TASK TO COMPLETE -> Retype, word for word, each line between the lines holding "top: 308px;" and "-99,7 +99,7 @@", inclusive, and leave the rest of the data alone.

INPUT FOR THIS TASK ->
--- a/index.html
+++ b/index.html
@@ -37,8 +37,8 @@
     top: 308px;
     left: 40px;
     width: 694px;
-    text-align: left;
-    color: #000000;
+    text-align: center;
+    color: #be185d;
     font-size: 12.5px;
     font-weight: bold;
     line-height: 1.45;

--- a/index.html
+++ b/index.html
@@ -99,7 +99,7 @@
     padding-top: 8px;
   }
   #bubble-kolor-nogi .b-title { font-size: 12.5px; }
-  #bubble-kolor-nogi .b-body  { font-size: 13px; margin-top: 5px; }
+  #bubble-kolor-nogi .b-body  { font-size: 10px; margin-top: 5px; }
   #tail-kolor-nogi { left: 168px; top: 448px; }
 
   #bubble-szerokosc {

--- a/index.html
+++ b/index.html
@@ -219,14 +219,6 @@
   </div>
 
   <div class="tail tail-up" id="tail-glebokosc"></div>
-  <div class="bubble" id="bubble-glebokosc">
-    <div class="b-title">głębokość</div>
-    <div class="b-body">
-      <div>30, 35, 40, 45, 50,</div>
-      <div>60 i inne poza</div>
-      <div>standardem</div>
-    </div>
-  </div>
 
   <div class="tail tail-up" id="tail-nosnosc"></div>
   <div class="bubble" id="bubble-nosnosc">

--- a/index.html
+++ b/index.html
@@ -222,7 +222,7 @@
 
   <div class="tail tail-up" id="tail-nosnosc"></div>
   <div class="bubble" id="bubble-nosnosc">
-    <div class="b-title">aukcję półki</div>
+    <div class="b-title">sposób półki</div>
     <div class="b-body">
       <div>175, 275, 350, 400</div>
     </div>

---

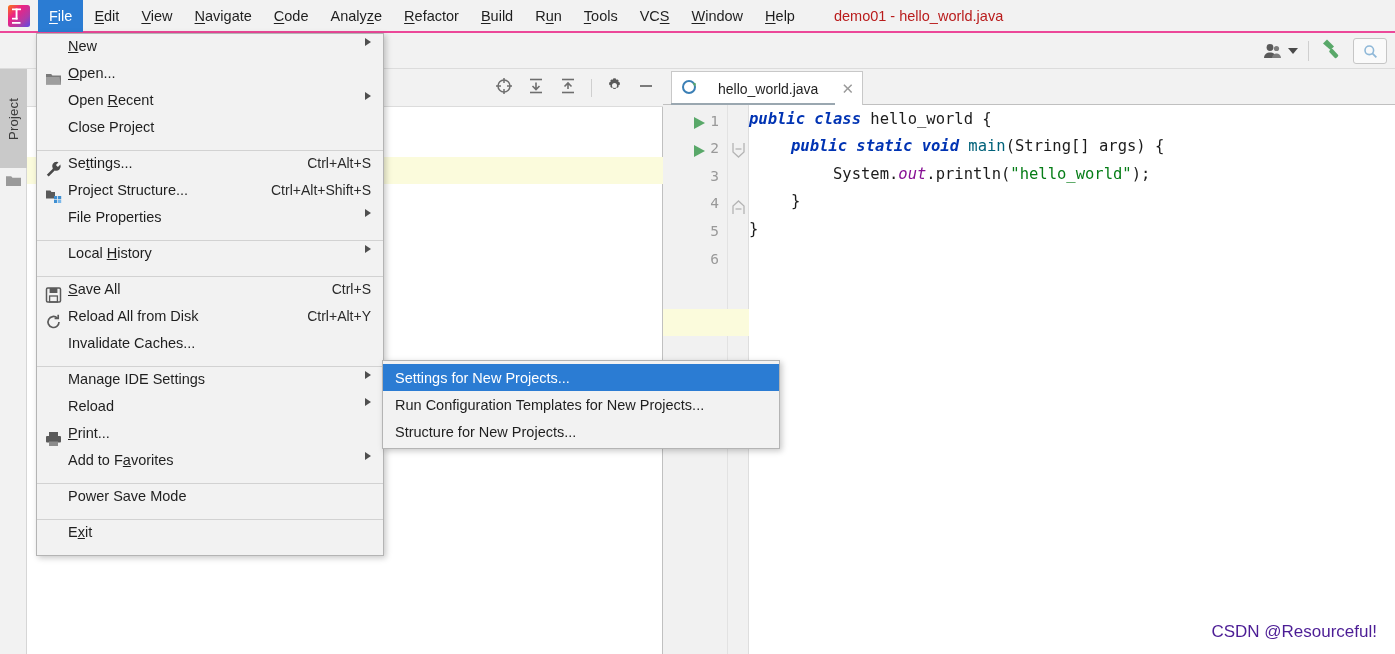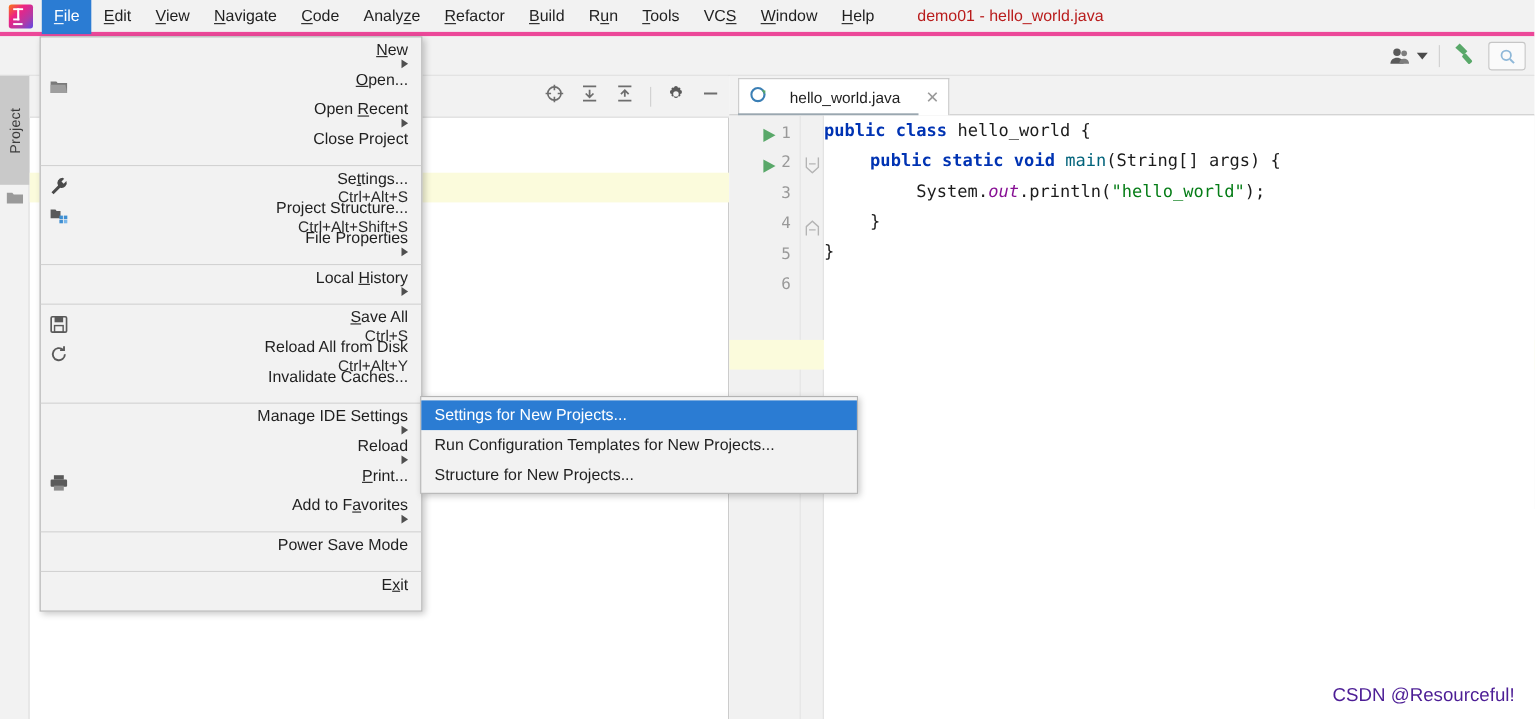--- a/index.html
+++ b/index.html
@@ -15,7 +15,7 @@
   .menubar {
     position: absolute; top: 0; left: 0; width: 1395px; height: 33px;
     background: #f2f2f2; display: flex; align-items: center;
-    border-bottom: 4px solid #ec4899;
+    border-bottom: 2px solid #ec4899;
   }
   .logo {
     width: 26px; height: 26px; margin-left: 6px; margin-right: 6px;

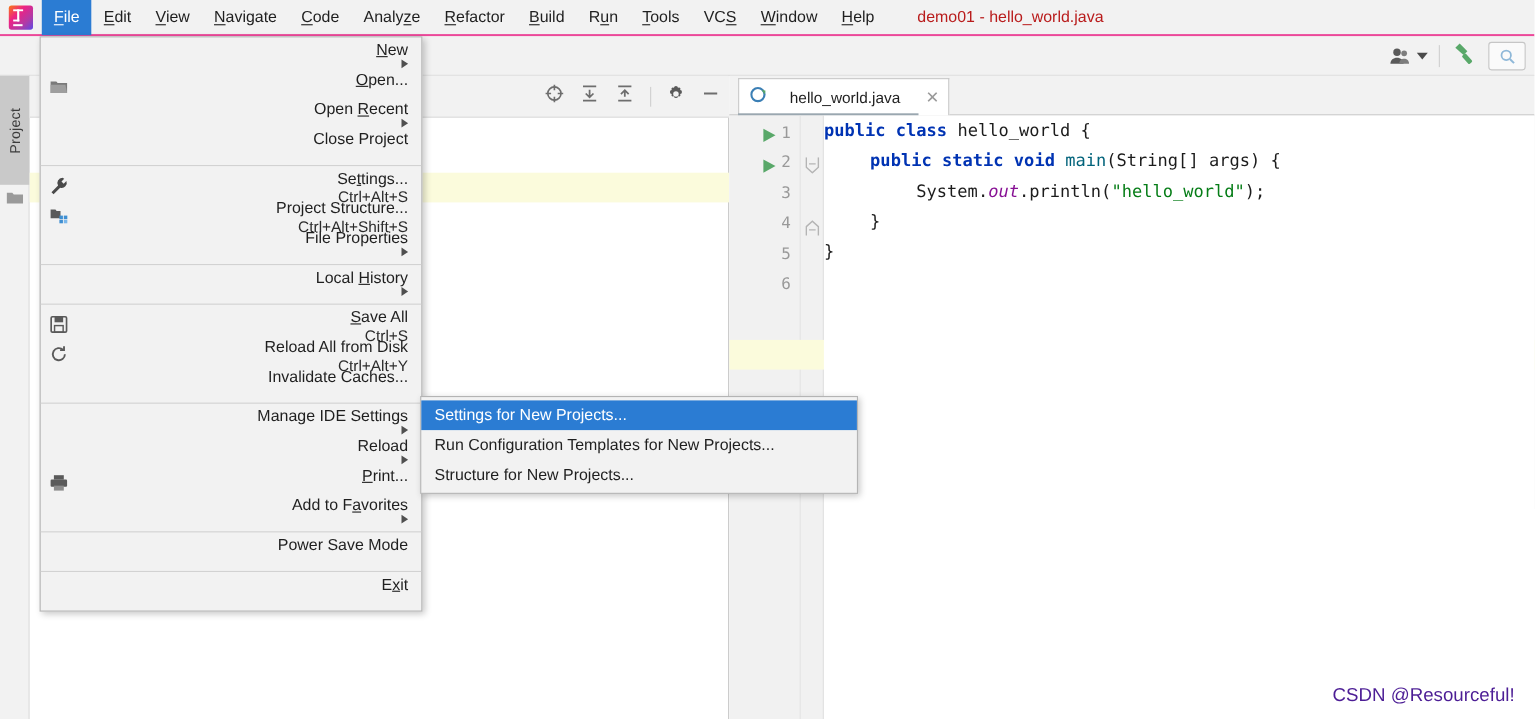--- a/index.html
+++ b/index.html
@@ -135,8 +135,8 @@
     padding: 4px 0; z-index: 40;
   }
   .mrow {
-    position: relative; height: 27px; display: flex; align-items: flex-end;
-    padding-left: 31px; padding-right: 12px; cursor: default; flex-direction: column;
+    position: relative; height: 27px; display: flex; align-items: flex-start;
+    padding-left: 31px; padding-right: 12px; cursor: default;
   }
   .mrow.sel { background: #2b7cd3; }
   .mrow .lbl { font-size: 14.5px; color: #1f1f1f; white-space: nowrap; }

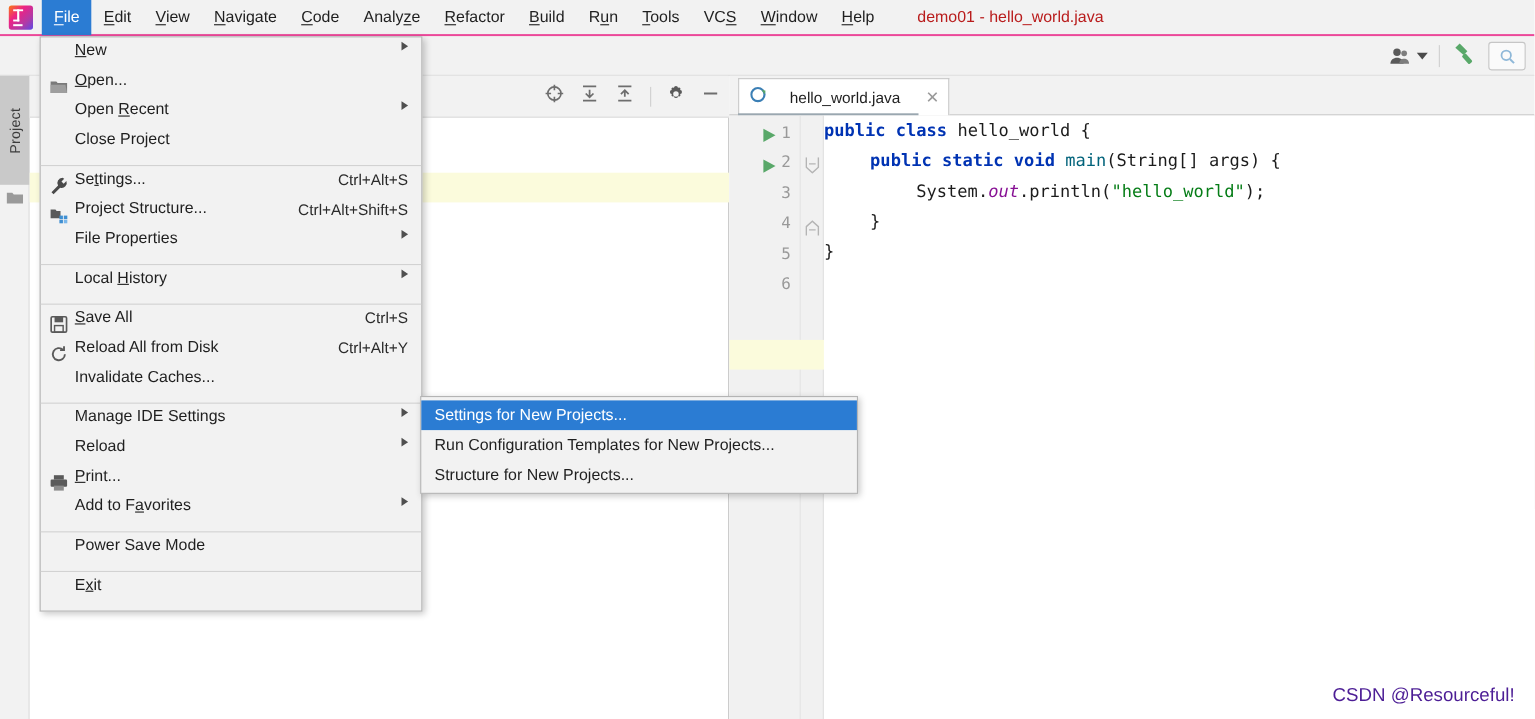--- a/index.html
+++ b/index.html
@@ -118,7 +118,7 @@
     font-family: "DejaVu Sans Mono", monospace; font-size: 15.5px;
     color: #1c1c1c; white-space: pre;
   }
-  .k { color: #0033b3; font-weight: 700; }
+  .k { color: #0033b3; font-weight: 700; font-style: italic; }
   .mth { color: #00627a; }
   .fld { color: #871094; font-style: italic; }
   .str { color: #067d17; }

--

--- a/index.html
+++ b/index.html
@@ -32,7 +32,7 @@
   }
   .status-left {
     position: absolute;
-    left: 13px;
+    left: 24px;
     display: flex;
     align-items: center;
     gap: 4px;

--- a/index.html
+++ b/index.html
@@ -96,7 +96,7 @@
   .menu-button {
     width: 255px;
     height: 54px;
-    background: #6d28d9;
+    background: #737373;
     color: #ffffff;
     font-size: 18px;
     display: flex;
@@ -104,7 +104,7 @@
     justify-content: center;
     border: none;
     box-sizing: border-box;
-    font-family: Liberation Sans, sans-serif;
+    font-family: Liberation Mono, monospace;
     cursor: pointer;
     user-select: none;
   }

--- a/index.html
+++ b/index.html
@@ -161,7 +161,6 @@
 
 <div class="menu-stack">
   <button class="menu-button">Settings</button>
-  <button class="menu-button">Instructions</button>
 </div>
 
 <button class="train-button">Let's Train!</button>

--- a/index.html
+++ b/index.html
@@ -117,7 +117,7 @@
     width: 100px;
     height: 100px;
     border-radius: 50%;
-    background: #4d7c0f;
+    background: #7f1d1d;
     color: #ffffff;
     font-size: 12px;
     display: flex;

SOLUTION ->
     top: 308px;
     left: 40px;
     width: 694px;
-    text-align: left;
-    color: #000000;
+    text-align: center;
+    color: #be185d;
     font-size: 12.5px;
     font-weight: bold;
     line-height: 1.45;

--- a/index.html
+++ b/index.html
@@ -99,7 +99,7 @@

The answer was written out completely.